TASK DIRECTIONS: Among the lines of data below, reproduce only those from the one with "Venom #30: 5" through the one with "total: 734.00 -> 749.39", exactly as they stand, both ends included.

(AVAILABLE DATA Opens)

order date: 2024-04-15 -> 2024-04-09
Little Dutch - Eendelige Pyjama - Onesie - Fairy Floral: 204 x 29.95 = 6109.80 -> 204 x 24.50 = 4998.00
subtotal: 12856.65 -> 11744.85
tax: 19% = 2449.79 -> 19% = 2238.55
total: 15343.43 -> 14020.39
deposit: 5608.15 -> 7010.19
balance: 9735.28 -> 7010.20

(AVAILABLE DATA Closes)
(AVAILABLE DATA Opens)

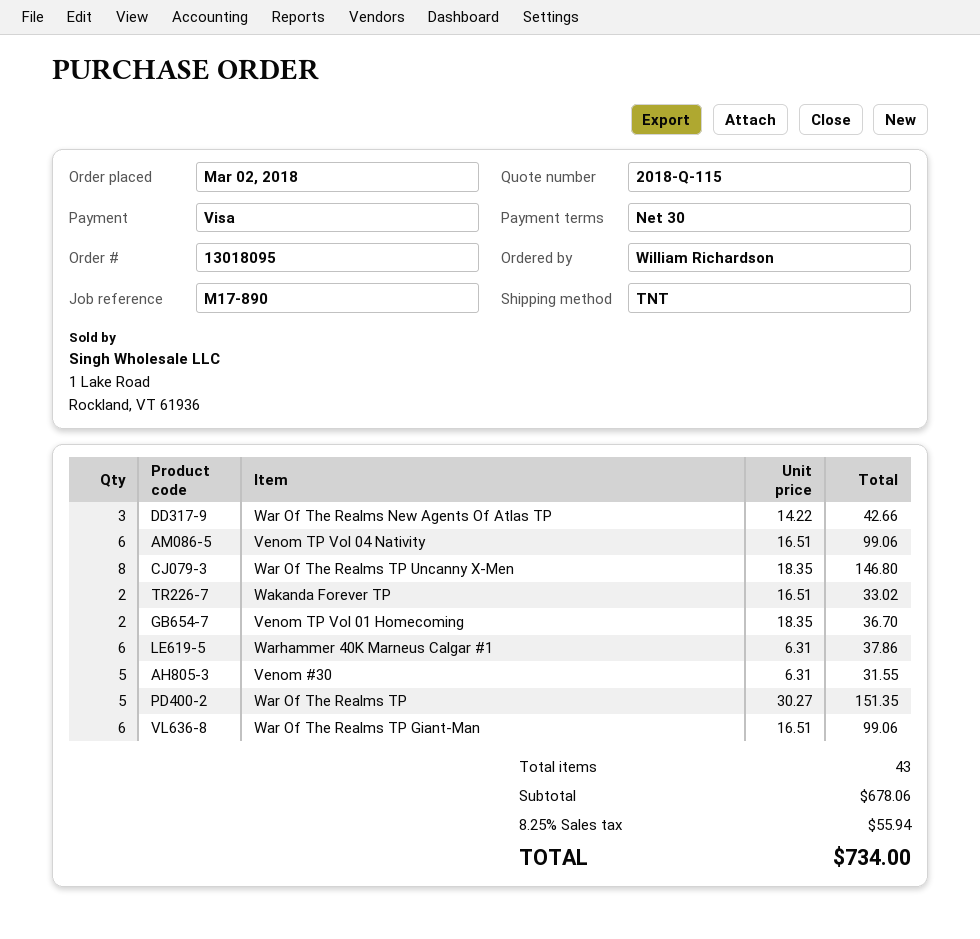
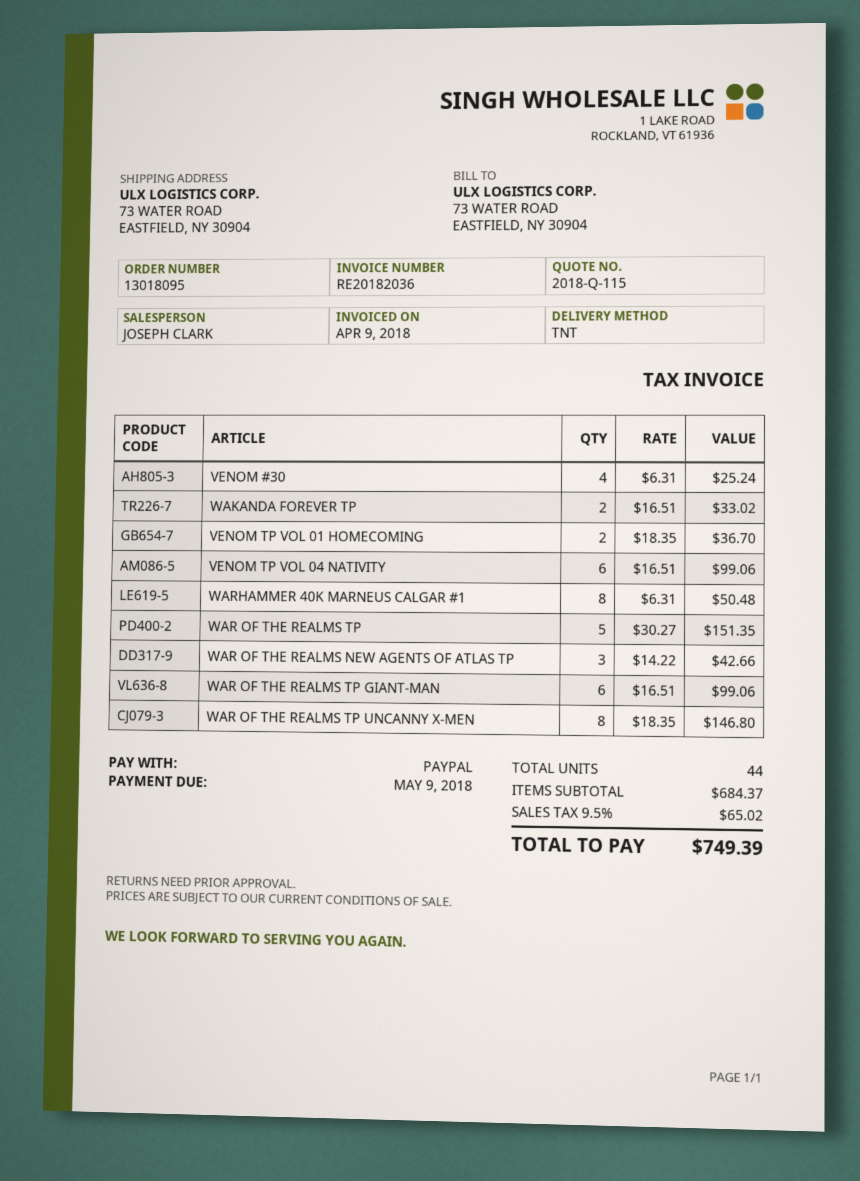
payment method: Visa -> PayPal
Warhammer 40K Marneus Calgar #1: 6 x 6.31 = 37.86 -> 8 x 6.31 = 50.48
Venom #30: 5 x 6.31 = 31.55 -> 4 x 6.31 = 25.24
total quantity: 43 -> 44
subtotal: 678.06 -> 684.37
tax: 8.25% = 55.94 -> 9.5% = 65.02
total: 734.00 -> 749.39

(AVAILABLE DATA Closes)
(AVAILABLE DATA Opens)

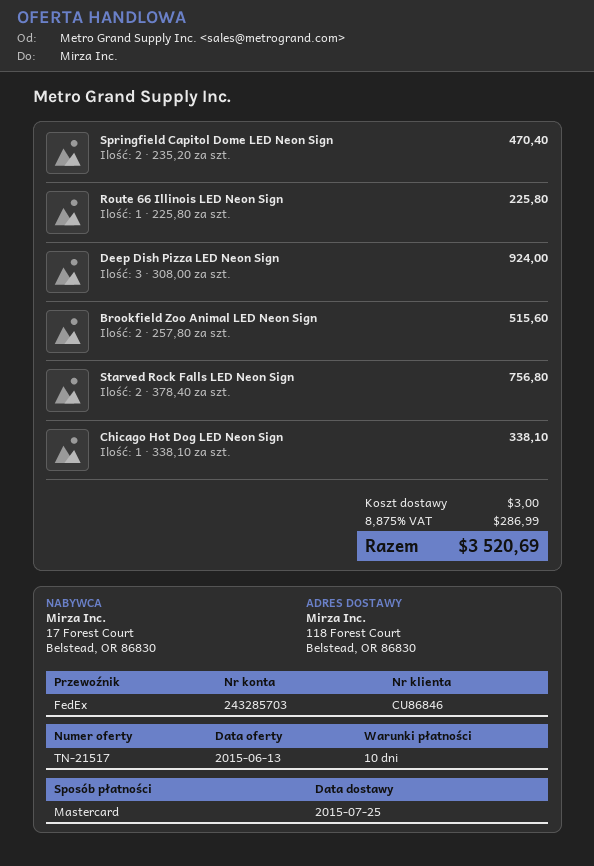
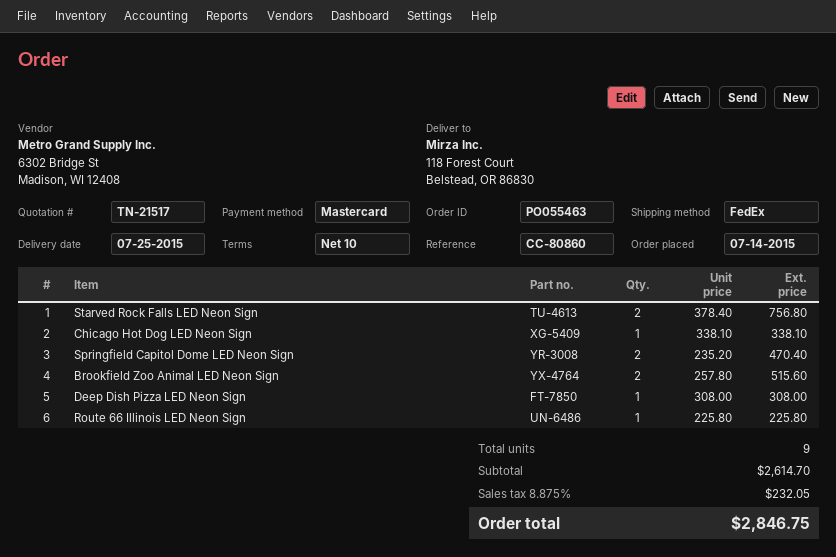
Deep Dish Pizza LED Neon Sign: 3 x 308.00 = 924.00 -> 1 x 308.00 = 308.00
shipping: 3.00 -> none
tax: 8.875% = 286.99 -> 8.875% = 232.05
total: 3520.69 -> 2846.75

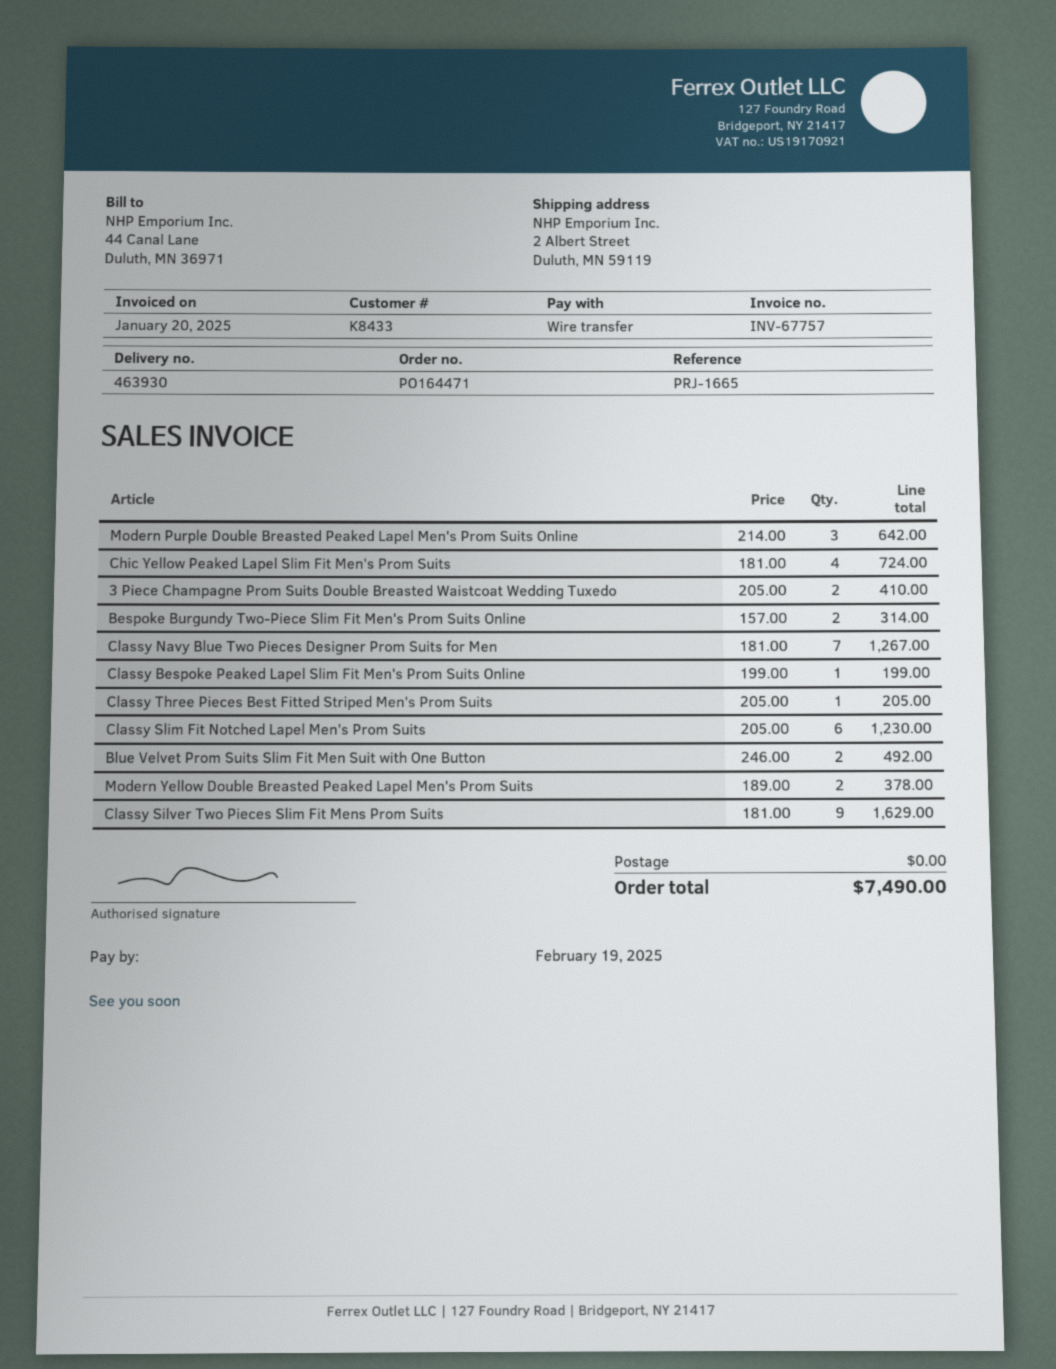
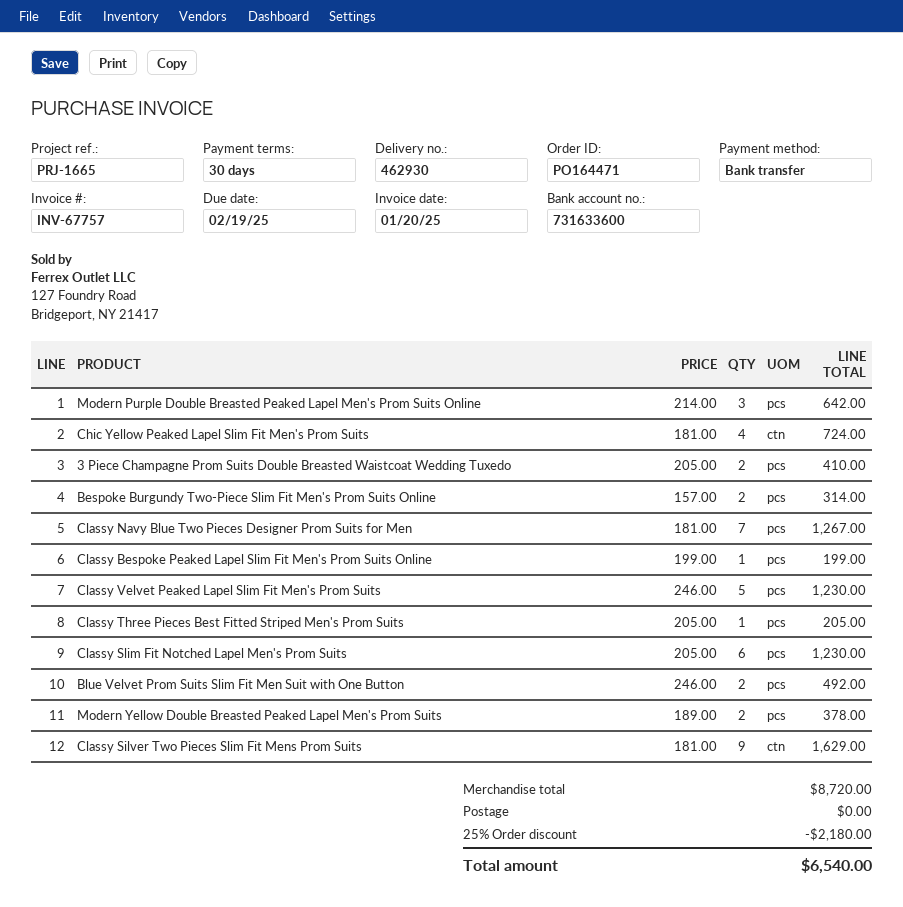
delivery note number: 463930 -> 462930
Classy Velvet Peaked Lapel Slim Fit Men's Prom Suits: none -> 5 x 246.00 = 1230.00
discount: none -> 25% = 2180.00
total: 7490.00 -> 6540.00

(AVAILABLE DATA Closes)

WRITTEN REPLY:
Venom #30: 5 x 6.31 = 31.55 -> 4 x 6.31 = 25.24
total quantity: 43 -> 44
subtotal: 678.06 -> 684.37
tax: 8.25% = 55.94 -> 9.5% = 65.02
total: 734.00 -> 749.39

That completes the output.